Now let's take a look at the different solutions we have out there.

Asynchronous Message Queue

The first model we look at is an asynchronous model. The publisher (createPost API) sends a message to a message queue. On AWS we would use Amazon Simple Queue Service (SQS) for that. SQS is a managed message queue service that allows us to send a high number of messages into the queue. The messages will be retained till a consumer picks them up and deletes them or if the defined period (retention period) is over.

The consumer in that case can be a lambda function or any other computing resource. There would be exactly one queue GitHubBackupQueue for one task.

EDA with SQS as a queue service

In AWS terms this is also called a asynchronous point-to-point model and I think you can see why.

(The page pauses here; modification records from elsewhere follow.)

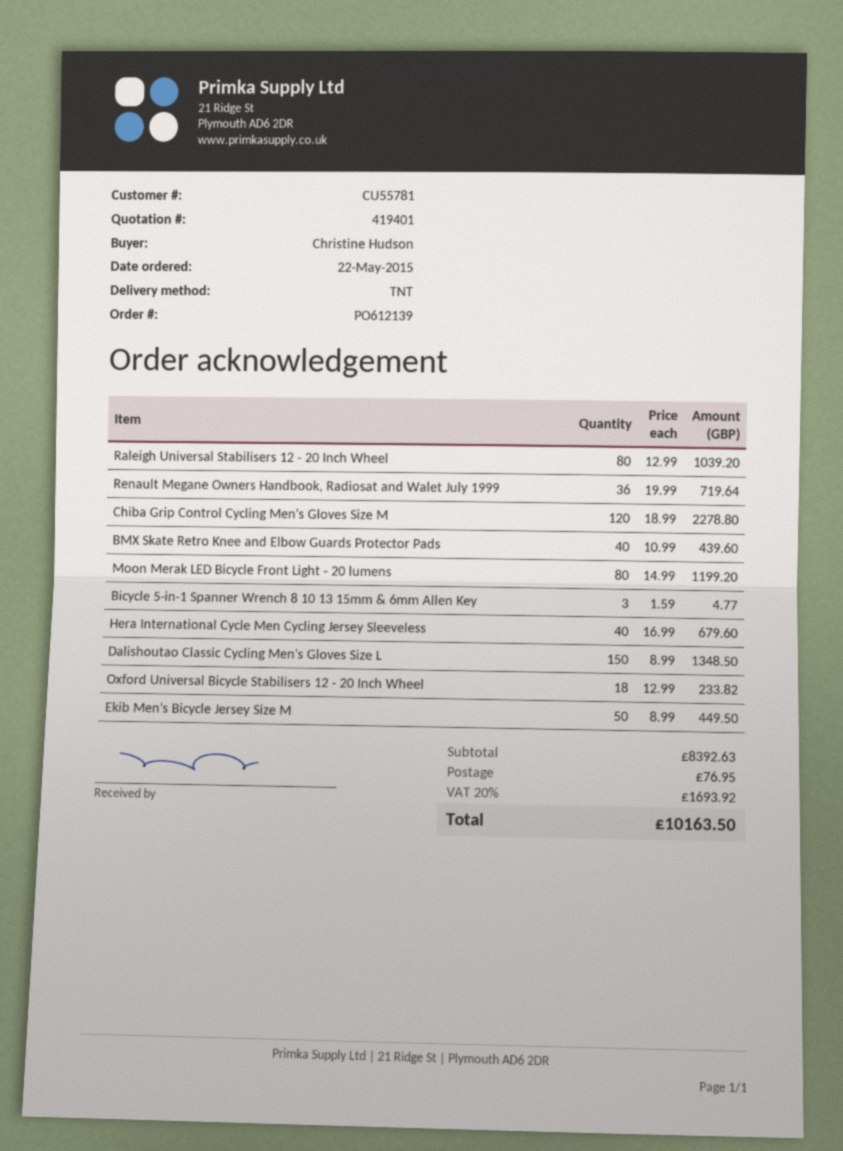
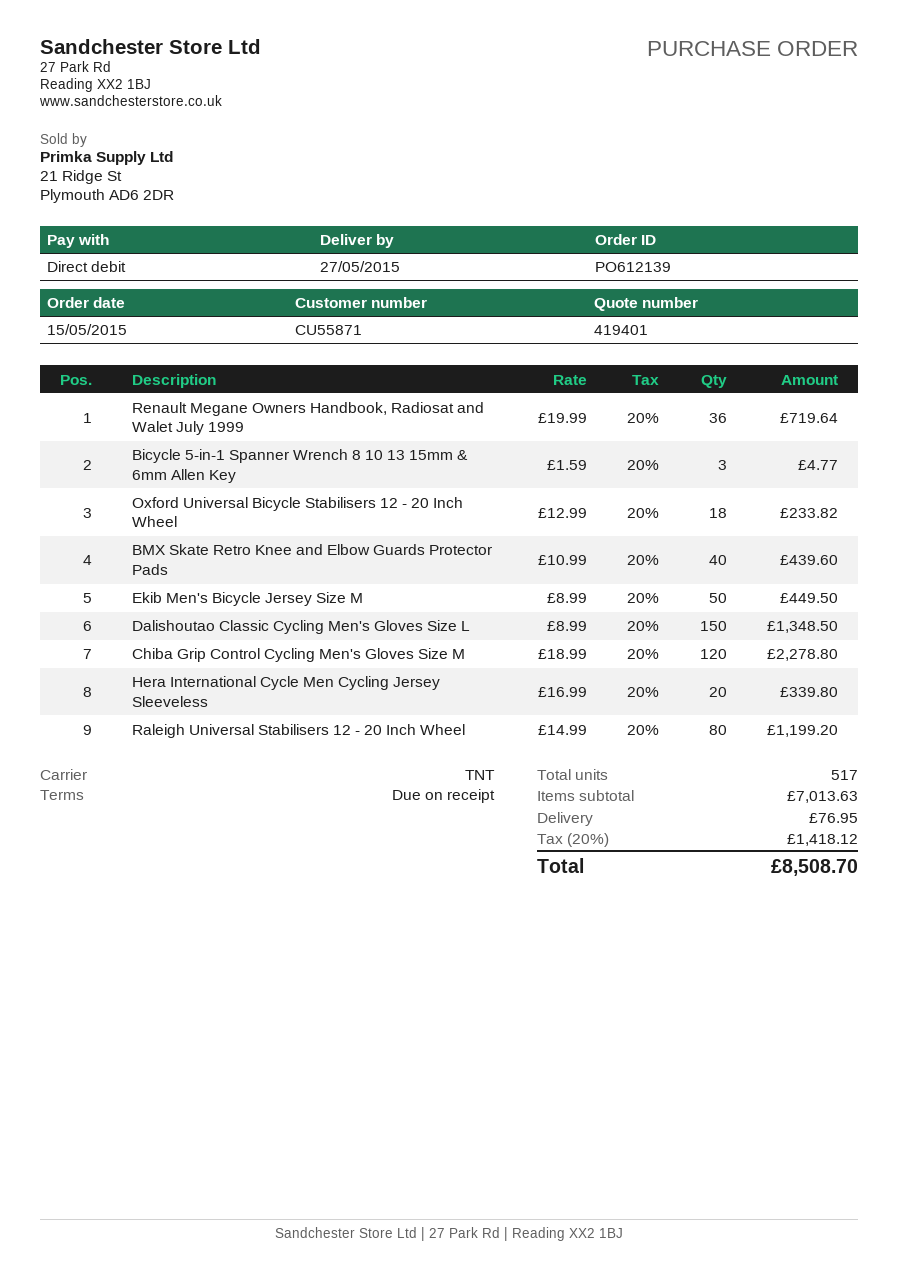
order date: 2015-05-22 -> 2015-05-15
customer number: CU55781 -> CU55871
Raleigh Universal Stabilisers 12 - 20 Inch Wheel: 80 x 12.99 = 1039.20 -> 80 x 14.99 = 1199.20
Moon Merak LED Bicycle Front Light - 20 lumens: 80 x 14.99 = 1199.20 -> none
Hera International Cycle Men Cycling Jersey Sleeveless: 40 x 16.99 = 679.60 -> 20 x 16.99 = 339.80
subtotal: 8392.63 -> 7013.63
tax: 20% = 1693.92 -> 20% = 1418.12
total: 10163.50 -> 8508.70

The producer and the consumer have a one-to-one mapping. One producer sends the event to one consumer. The consumer has only one job, in that case backing up that post. Of course, you could move more business logic to this one consumer and let it work and several things but this will make things more complicated and we'll end up with the same coupling.

What you normally would do is to have one queue per service that gets launched. In our case, we would have several queues for

GitHub Backup
Audio Blog Generation
Newsletter

We need to separate the queues to enable proper retries and error handling.

While this approach is pretty straightforward to get started, it has definitely a lot of drawbacks. But let's start with the pros.

Pros

Temporal Coupling

We get rid of or at least decrease the temporal coupling. The task can run in the background independent from the producer. The consumer decides when to start getting the messages from the queue and when to work on the message.

Consumer can fail

If the consumer fails, the message is still available and can be picked up. This is a huge benefit.

Cons

Coupling

One of the main drawbacks is that we are back to tight coupling. The producer needs to know to send the event to the GitHubBackupQueue if blogs have enabled the backup service. If we have more queues like AudioGenerationQueue and NewsletterQueue the published needs to know about that and handle the publishing of the events.

One queue per service

The scalability and extensibility is also major drawback. If we want to add more services we need to add one queue per service. This is really not scalable and not a great developer experience at all.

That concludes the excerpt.